*LISTED ENTRIES*
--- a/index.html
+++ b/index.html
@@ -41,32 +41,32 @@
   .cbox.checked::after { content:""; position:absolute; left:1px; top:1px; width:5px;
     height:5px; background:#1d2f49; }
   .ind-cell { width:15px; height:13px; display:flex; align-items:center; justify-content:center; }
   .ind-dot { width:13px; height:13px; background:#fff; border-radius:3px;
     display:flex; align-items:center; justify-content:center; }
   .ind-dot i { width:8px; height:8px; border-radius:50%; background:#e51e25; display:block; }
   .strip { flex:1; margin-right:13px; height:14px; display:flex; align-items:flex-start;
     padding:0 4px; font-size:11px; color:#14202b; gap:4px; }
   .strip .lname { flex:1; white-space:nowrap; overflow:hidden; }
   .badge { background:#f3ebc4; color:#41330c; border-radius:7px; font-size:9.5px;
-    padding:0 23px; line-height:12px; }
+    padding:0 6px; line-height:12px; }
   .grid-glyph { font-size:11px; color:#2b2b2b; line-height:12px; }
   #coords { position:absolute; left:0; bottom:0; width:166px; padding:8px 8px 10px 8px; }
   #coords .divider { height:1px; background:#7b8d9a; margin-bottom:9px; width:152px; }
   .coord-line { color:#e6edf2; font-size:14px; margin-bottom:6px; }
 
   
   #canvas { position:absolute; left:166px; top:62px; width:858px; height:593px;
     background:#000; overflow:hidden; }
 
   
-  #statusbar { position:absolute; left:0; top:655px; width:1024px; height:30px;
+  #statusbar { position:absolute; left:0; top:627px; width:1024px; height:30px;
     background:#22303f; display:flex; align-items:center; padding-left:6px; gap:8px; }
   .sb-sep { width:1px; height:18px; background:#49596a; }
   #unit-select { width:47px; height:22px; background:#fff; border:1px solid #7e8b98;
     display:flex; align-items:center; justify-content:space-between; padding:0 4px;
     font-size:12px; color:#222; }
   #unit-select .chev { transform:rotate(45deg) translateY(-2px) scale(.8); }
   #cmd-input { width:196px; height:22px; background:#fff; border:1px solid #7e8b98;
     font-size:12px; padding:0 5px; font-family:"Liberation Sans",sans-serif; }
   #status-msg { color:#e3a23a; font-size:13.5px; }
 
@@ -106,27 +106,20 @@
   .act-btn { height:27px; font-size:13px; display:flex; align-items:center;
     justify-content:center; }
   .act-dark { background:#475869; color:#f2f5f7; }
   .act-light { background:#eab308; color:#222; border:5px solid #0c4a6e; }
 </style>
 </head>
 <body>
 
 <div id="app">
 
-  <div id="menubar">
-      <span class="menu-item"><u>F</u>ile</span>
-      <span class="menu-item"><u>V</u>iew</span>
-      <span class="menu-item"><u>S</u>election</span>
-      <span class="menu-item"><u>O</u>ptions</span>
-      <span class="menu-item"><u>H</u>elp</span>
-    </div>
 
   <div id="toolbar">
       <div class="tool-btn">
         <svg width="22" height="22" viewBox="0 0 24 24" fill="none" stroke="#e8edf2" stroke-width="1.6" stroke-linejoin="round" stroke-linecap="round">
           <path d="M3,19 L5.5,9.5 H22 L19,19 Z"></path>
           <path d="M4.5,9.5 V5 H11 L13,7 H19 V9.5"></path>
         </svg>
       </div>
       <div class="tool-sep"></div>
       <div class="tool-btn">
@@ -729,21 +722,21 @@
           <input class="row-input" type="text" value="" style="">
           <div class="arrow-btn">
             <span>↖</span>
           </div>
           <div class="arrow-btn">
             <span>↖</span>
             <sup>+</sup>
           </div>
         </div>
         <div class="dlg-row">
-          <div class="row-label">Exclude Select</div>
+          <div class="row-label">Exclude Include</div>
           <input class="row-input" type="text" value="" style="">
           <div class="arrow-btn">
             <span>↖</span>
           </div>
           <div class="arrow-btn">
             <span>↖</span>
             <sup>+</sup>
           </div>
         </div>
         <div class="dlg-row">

---

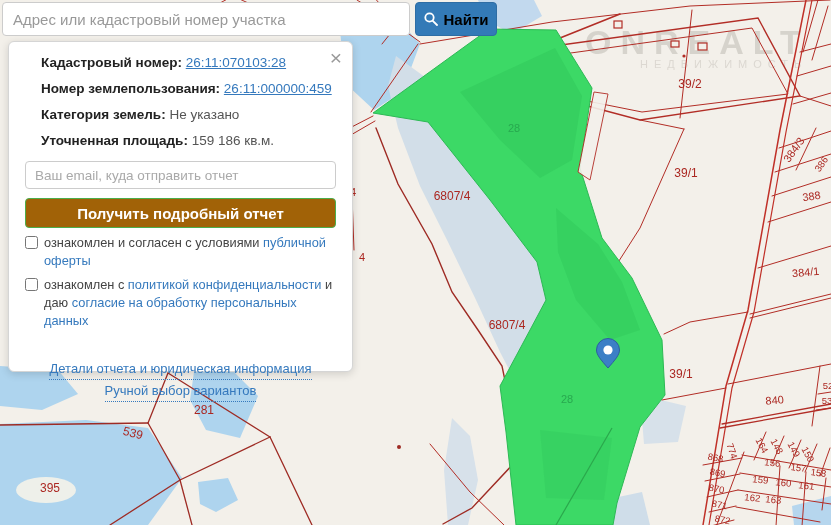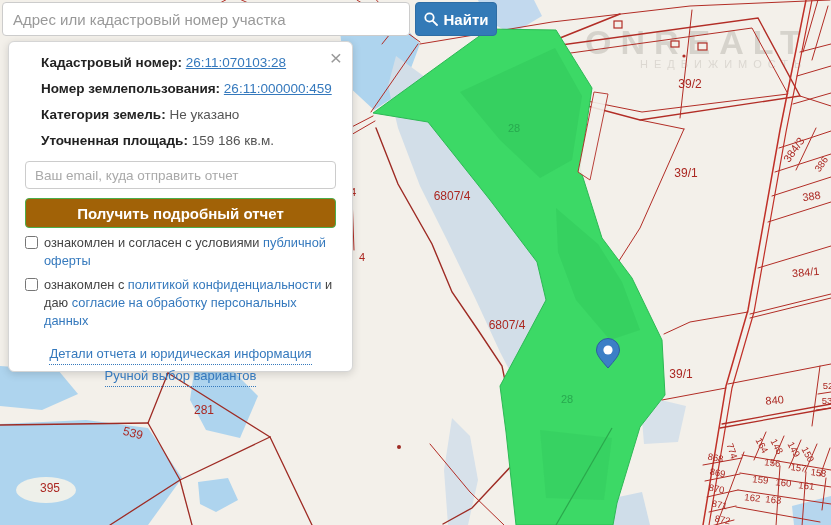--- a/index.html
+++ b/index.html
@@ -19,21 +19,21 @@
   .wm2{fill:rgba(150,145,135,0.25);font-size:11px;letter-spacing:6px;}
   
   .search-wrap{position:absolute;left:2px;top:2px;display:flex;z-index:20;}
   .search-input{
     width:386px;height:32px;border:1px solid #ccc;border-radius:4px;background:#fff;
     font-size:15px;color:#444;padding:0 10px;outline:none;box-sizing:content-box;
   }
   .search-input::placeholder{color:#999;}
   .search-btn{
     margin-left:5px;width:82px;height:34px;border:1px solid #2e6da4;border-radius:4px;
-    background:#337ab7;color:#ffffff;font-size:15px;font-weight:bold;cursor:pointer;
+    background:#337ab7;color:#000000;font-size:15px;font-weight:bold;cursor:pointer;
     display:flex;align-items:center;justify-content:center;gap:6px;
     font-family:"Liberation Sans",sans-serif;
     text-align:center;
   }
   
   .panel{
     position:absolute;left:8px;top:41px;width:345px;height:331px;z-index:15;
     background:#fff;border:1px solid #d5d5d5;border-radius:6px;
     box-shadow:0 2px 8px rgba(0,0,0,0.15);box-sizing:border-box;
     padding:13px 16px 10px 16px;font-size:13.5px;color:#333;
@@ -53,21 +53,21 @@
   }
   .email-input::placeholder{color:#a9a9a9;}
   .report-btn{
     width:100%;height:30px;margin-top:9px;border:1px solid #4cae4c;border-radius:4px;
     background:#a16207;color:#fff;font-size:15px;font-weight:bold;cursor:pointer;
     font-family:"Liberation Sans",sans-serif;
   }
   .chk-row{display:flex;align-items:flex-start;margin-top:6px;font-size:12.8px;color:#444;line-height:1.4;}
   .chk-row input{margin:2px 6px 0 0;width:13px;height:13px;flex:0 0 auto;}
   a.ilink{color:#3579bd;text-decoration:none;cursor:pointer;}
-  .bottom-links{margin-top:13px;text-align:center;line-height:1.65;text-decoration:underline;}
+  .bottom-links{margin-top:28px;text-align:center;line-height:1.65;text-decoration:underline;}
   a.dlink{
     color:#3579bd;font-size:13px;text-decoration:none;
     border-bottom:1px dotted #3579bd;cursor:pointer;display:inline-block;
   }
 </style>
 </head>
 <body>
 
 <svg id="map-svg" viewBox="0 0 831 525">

*REQUIRED WORK*
After examining the listing, give only the count of lines holding the string "space".

*FINAL ANSWER*
2